## [HOW TO COMPLETE THIS TASK]
From the first line of the data below through the line bearing "color: #4a4a4a;", reproduce each line exactly; do not include pictures.

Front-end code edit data
-=-=-=-=-

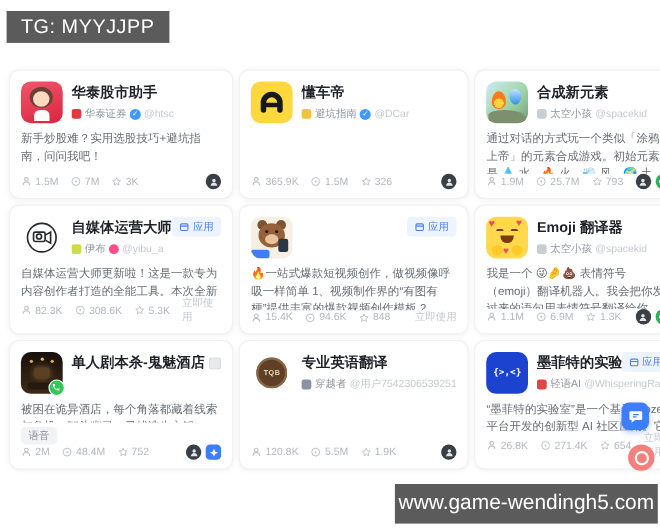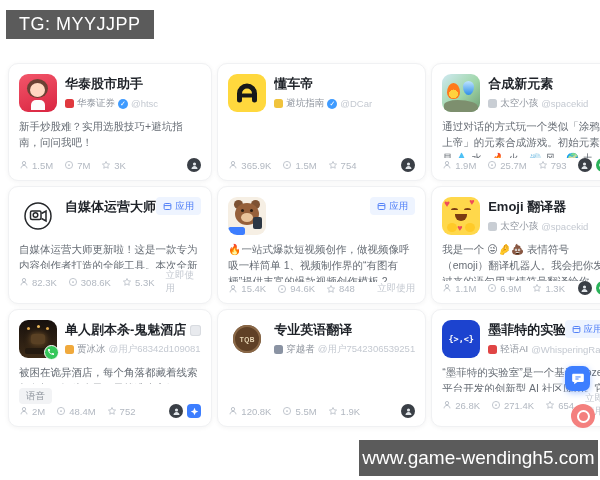--- a/index.html
+++ b/index.html
@@ -144,7 +144,7 @@
           <svg width="10" height="10" viewBox="0 0 24 24" fill="none" stroke="#b9bfc8" stroke-width="2">
             <path d="M12 3.5l2.6 5.6 6 .7-4.4 4.1 1.2 5.9-5.4-3-5.4 3 1.2-5.9-4.4-4.1 6-.7z"></path>
           </svg>
-          <i>754</i>
+          <i>326</i>
         </span>
         <div class="fright">
           <span class="picon pdark">

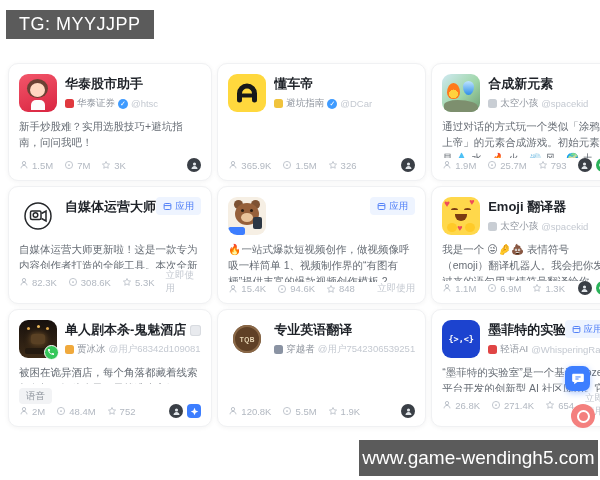--- a/index.html
+++ b/index.html
@@ -227,6 +227,12 @@
           <div class="trow">
             <span class="title">自媒体运营大师V2</span>
           </div>
+          <div class="prow">
+            <span class="pic" style="background:#cddc4a"></span>
+            <span class="pname">伊布</span>
+            <span class="ebadge" style="background:#ff4d88"></span>
+            <span class="handle">@yibu_a</span>
+          </div>
         </div>
         <div class="abadge">
           <svg width="9" height="9" viewBox="0 0 24 24" fill="none" stroke="#4e7df7" stroke-width="2.6">

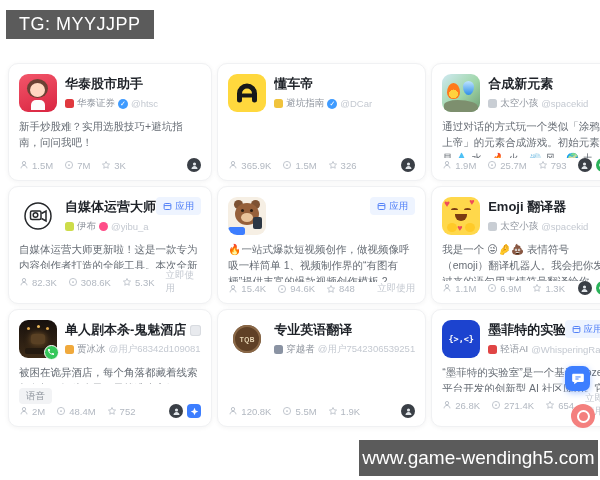--- a/index.html
+++ b/index.html
@@ -401,11 +401,6 @@
             <span class="title">单人剧本杀-鬼魅酒店</span>
             <span class="ttag"></span>
           </div>
-          <div class="prow">
-            <span class="pic" style="background:#f0a93c"></span>
-            <span class="pname">贾冰冰</span>
-            <span class="handle">@用户68342d109081</span>
-          </div>
         </div>
       </div>
       <div class="desc c2">被困在诡异酒店，每个角落都藏着线索与危机，智斗幽灵，寻找逃生之钥，你能…</div>

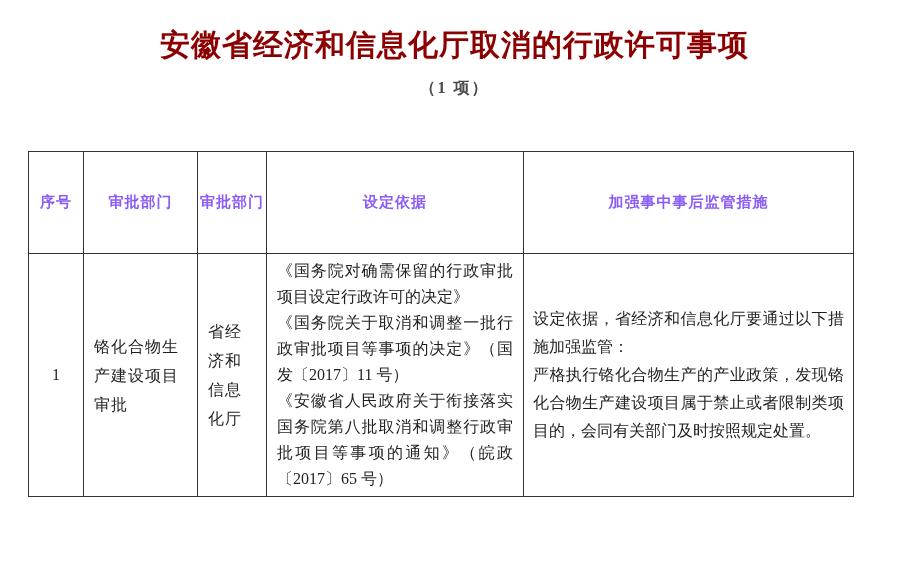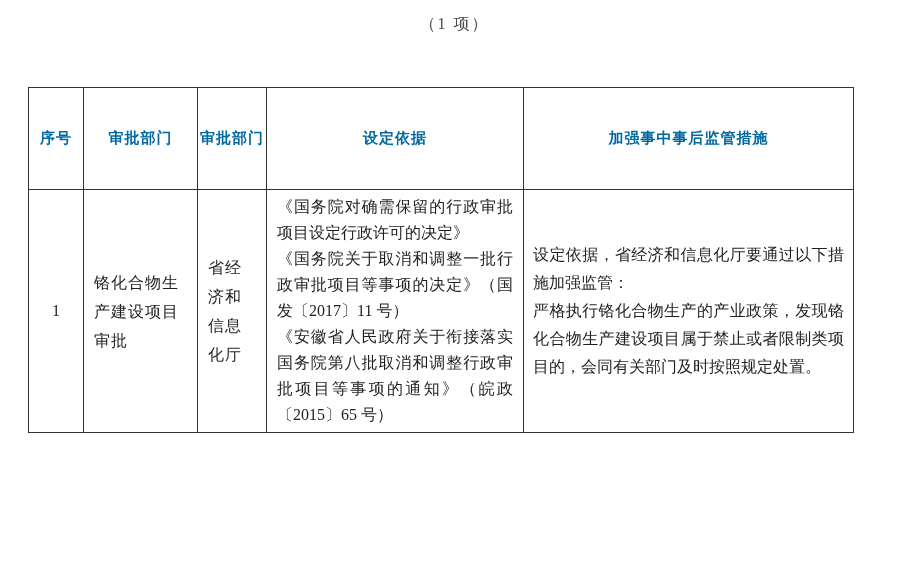--- a/index.html
+++ b/index.html
@@ -84,6 +84,7 @@
 
 <div class="page">
 
+  <h1 class="doc-title">安徽省经济和信息化厅取消的行政许可事项</h1>
 
   <div class="doc-subtitle">（1 项）</div>
 

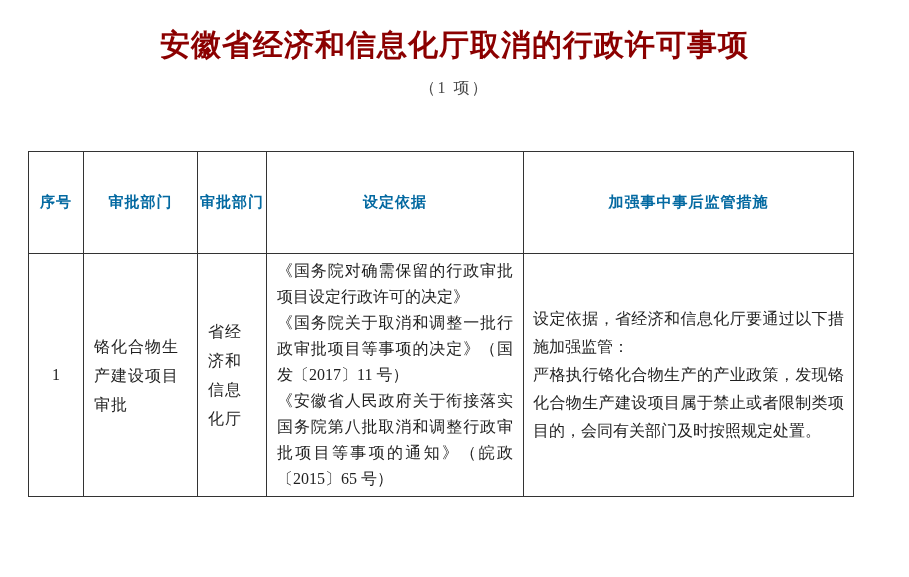--- a/index.html
+++ b/index.html
@@ -29,6 +29,7 @@
     font-size: 16px;
     color: #4a4a4a;
     letter-spacing: 2px;
+    font-weight: bold;
   }
 
   table.doc-table {

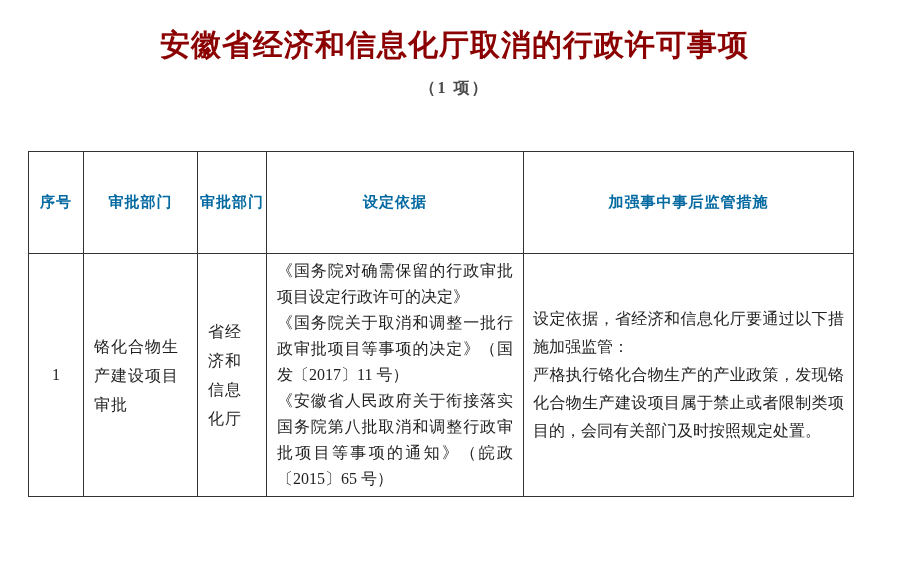--- a/index.html
+++ b/index.html
@@ -48,7 +48,7 @@
     font-family: Liberation Mono, monospace;
     font-size: 15px;
     font-weight: 600;
-    color: #0369a1;
+    color: #8b5cf6;
     text-align: center;
     vertical-align: middle;
     letter-spacing: 1px;

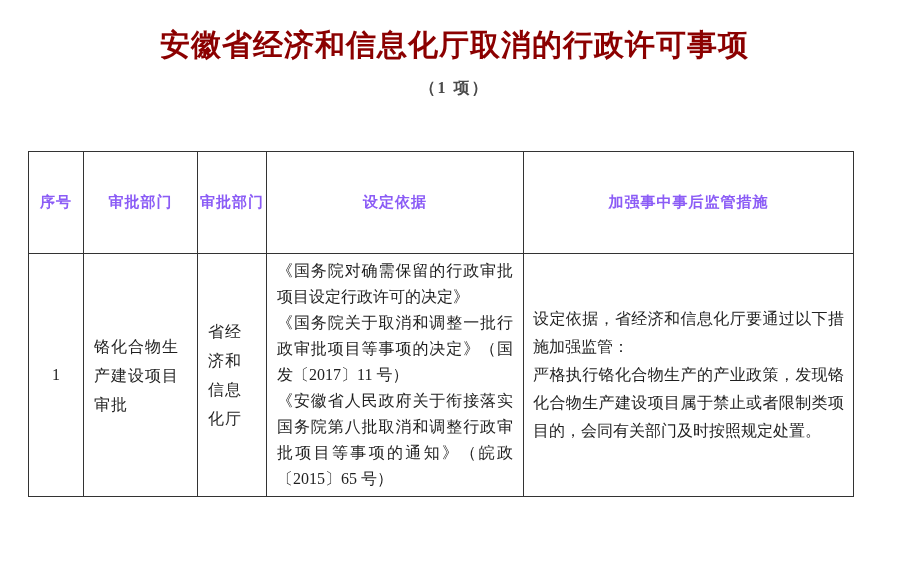--- a/index.html
+++ b/index.html
@@ -114,7 +114,7 @@
         <td class="c-basis">
           <p>《国务院对确需保留的行政审批项目设定行政许可的决定》</p>
           <p>《国务院关于取消和调整一批行政审批项目等事项的决定》（国发〔2017〕11 号）</p>
-          <p>《安徽省人民政府关于衔接落实国务院第八批取消和调整行政审批项目等事项的通知》（皖政〔2015〕65 号）</p>
+          <p>《安徽省人民政府关于衔接落实国务院第八批取消和调整行政审批项目等事项的通知》（皖政〔2017〕65 号）</p>
         </td>
         <td class="c-measures">
           <p>设定依据，省经济和信息化厅要通过以下措施加强监管：</p>

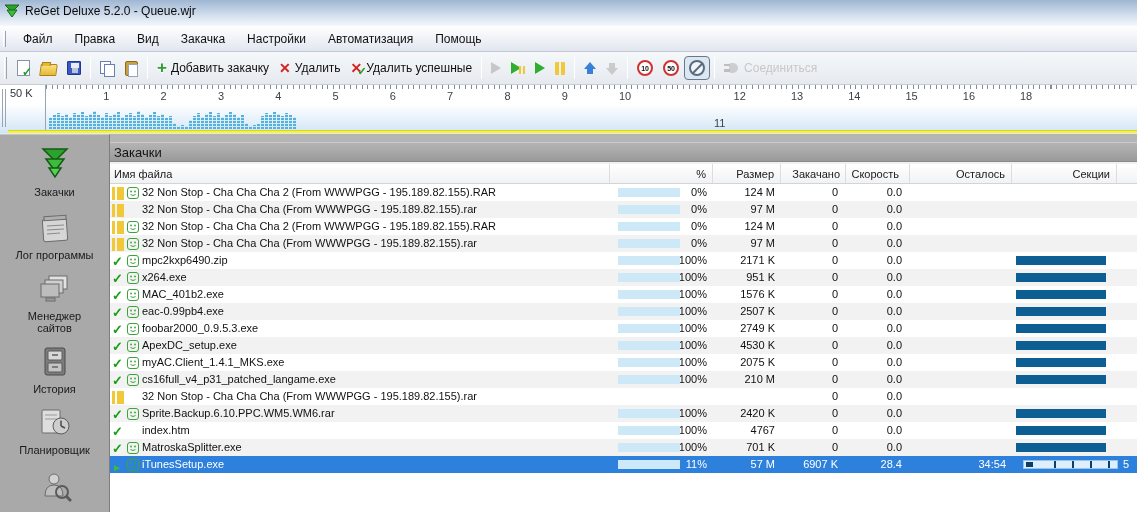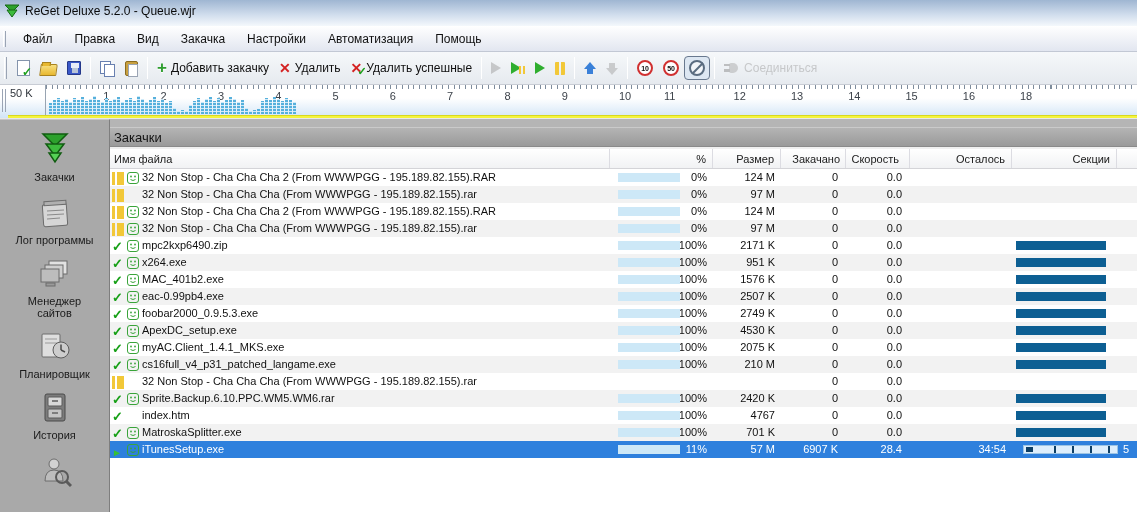--- a/index.html
+++ b/index.html
@@ -62,7 +62,7 @@
   .i-plug::after { content:""; position:absolute; left:0; top:2px; width:6px; height:8px; background:linear-gradient(to bottom,#888c94 0 2px,transparent 2px 5px,#888c94 5px 7px); }
 
   
-  .graphrow { height:34px; position:relative; background:linear-gradient(#ffffff 40%, #d2e5f6); border-bottom:1px solid #e8e8e8; }
+  .graphrow { height:49px; position:relative; background:linear-gradient(#ffffff 40%, #d2e5f6); border-bottom:1px solid #e8e8e8; }
   .g-grip { position:absolute; left:2px; top:4px; bottom:6px; width:4px; border-left:1px solid #9aa4b4; border-right:1px solid #9aa4b4; }
   .g-scale { position:absolute; left:10px; top:2px; font-size:11px; color:#30353c; }
   .g-div { position:absolute; left:45px; top:0; bottom:3px; width:1px; background:#98a4b2; }

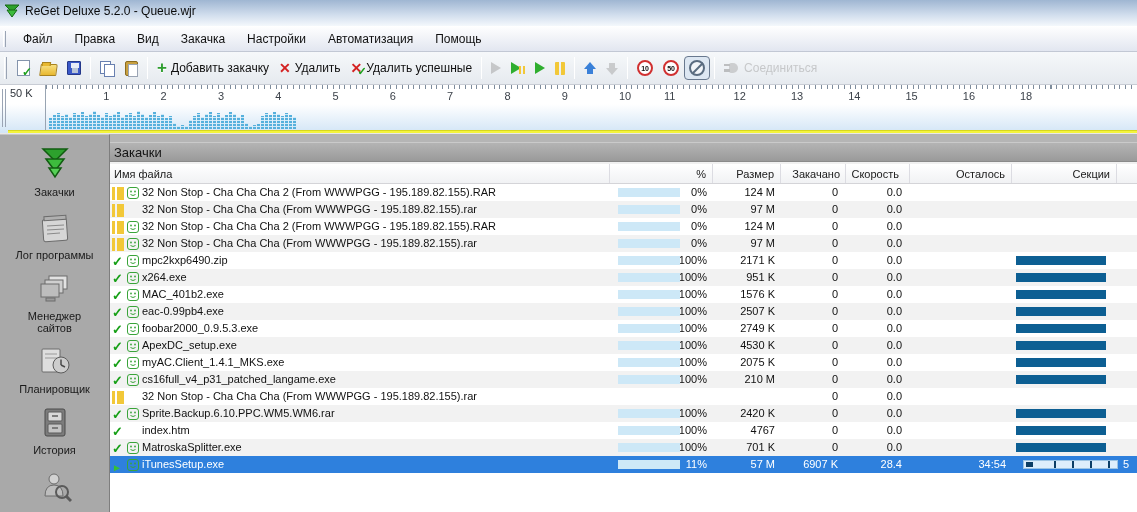--- a/index.html
+++ b/index.html
@@ -228,7 +228,7 @@
       <span class="g-num" style="left: 504.4px;">8</span>
       <span class="g-num" style="left: 561.7px;">9</span>
       <span class="g-num" style="left: 619px;">10</span>
-      <span class="g-num" style="left: 664px;">11</span>
+      <span class="g-num" style="left: 714px; margin-top: 27px;">11</span>
       <span class="g-num" style="left: 733.6px;">12</span>
       <span class="g-num" style="left: 790.9px;">13</span>
       <span class="g-num" style="left: 848.2px;">14</span>

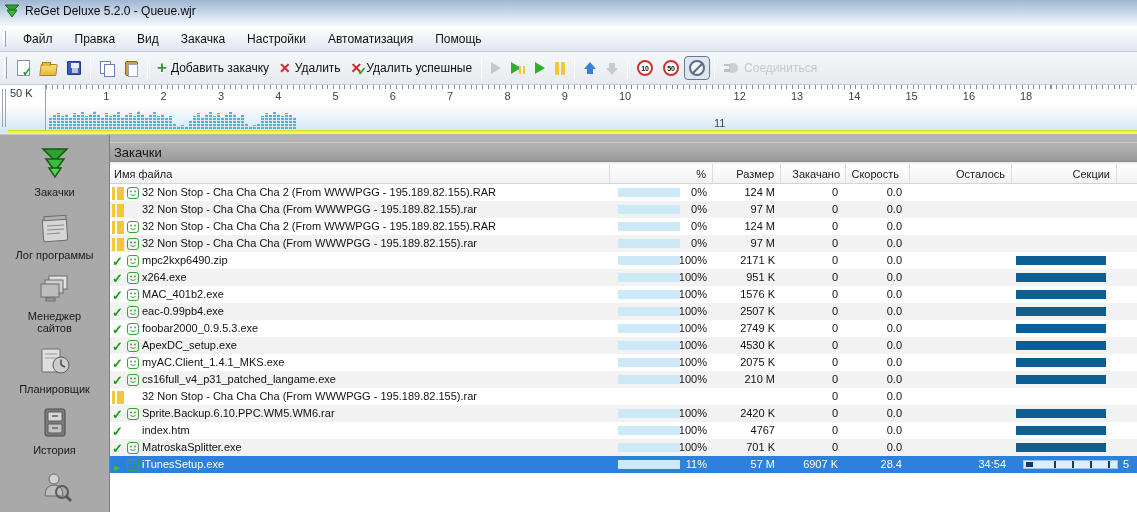--- a/index.html
+++ b/index.html
@@ -335,6 +335,16 @@
       <span class="sb-label">Менеджер сайтов</span>
     </div>
     <div class="sb-item" style="padding-top:12px;">
+      <svg width="30" height="32" viewBox="0 0 30 32">
+        <rect x="5" y="2" width="20" height="27" rx="2" fill="#7c7c7c" stroke="#4a4a4a"></rect>
+        <rect x="8" y="5" width="14" height="9" rx="1" fill="#d8d8d8" stroke="#5a5a5a"></rect>
+        <rect x="8" y="17" width="14" height="9" rx="1" fill="#c4c4c4" stroke="#5a5a5a"></rect>
+        <rect x="12" y="8" width="6" height="2" fill="#7c7c7c"></rect>
+        <rect x="12" y="20" width="6" height="2" fill="#7c7c7c"></rect>
+      </svg>
+      <span class="sb-label">История</span>
+    </div>
+    <div class="sb-item" style="padding-top:12px;">
       <svg width="34" height="32" viewBox="0 0 34 32">
         <rect x="4" y="3" width="18" height="23" rx="1" fill="#dedede" stroke="#6c6c6c"></rect>
         <line x1="7" y1="8" x2="19" y2="8" stroke="#9a9a9a"></line>
@@ -344,16 +354,6 @@
         <line x1="23" y1="19" x2="27" y2="21" stroke="#4a4a4a" stroke-width="1.5"></line>
       </svg>
       <span class="sb-label">Планировщик</span>
-    </div>
-    <div class="sb-item" style="padding-top:12px;">
-      <svg width="30" height="32" viewBox="0 0 30 32">
-        <rect x="5" y="2" width="20" height="27" rx="2" fill="#7c7c7c" stroke="#4a4a4a"></rect>
-        <rect x="8" y="5" width="14" height="9" rx="1" fill="#d8d8d8" stroke="#5a5a5a"></rect>
-        <rect x="8" y="17" width="14" height="9" rx="1" fill="#c4c4c4" stroke="#5a5a5a"></rect>
-        <rect x="12" y="8" width="6" height="2" fill="#7c7c7c"></rect>
-        <rect x="12" y="20" width="6" height="2" fill="#7c7c7c"></rect>
-      </svg>
-      <span class="sb-label">История</span>
     </div>
     <div class="sb-item" style="padding-top:14px;">
       <svg width="34" height="34" viewBox="0 0 34 34">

-=-=-=-=-

## [PROBLEM SOLUTION]
--- a/index.html
+++ b/index.html
@@ -144,7 +144,7 @@
           <svg width="10" height="10" viewBox="0 0 24 24" fill="none" stroke="#b9bfc8" stroke-width="2">
             <path d="M12 3.5l2.6 5.6 6 .7-4.4 4.1 1.2 5.9-5.4-3-5.4 3 1.2-5.9-4.4-4.1 6-.7z"></path>
           </svg>
-          <i>754</i>
+          <i>326</i>
         </span>
         <div class="fright">
           <span class="picon pdark">

--- a/index.html
+++ b/index.html
@@ -227,6 +227,12 @@
           <div class="trow">
             <span class="title">自媒体运营大师V2</span>
           </div>
+          <div class="prow">
+            <span class="pic" style="background:#cddc4a"></span>
+            <span class="pname">伊布</span>
+            <span class="ebadge" style="background:#ff4d88"></span>
+            <span class="handle">@yibu_a</span>
+          </div>
         </div>
         <div class="abadge">
           <svg width="9" height="9" viewBox="0 0 24 24" fill="none" stroke="#4e7df7" stroke-width="2.6">

--- a/index.html
+++ b/index.html
@@ -401,11 +401,6 @@
             <span class="title">单人剧本杀-鬼魅酒店</span>
             <span class="ttag"></span>
           </div>
-          <div class="prow">
-            <span class="pic" style="background:#f0a93c"></span>
-            <span class="pname">贾冰冰</span>
-            <span class="handle">@用户68342d109081</span>
-          </div>
         </div>
       </div>
       <div class="desc c2">被困在诡异酒店，每个角落都藏着线索与危机，智斗幽灵，寻找逃生之钥，你能…</div>

--- a/index.html
+++ b/index.html
@@ -84,6 +84,7 @@
 
 <div class="page">
 
+  <h1 class="doc-title">安徽省经济和信息化厅取消的行政许可事项</h1>
 
   <div class="doc-subtitle">（1 项）</div>
 

--- a/index.html
+++ b/index.html
@@ -29,6 +29,7 @@
     font-size: 16px;
     color: #4a4a4a;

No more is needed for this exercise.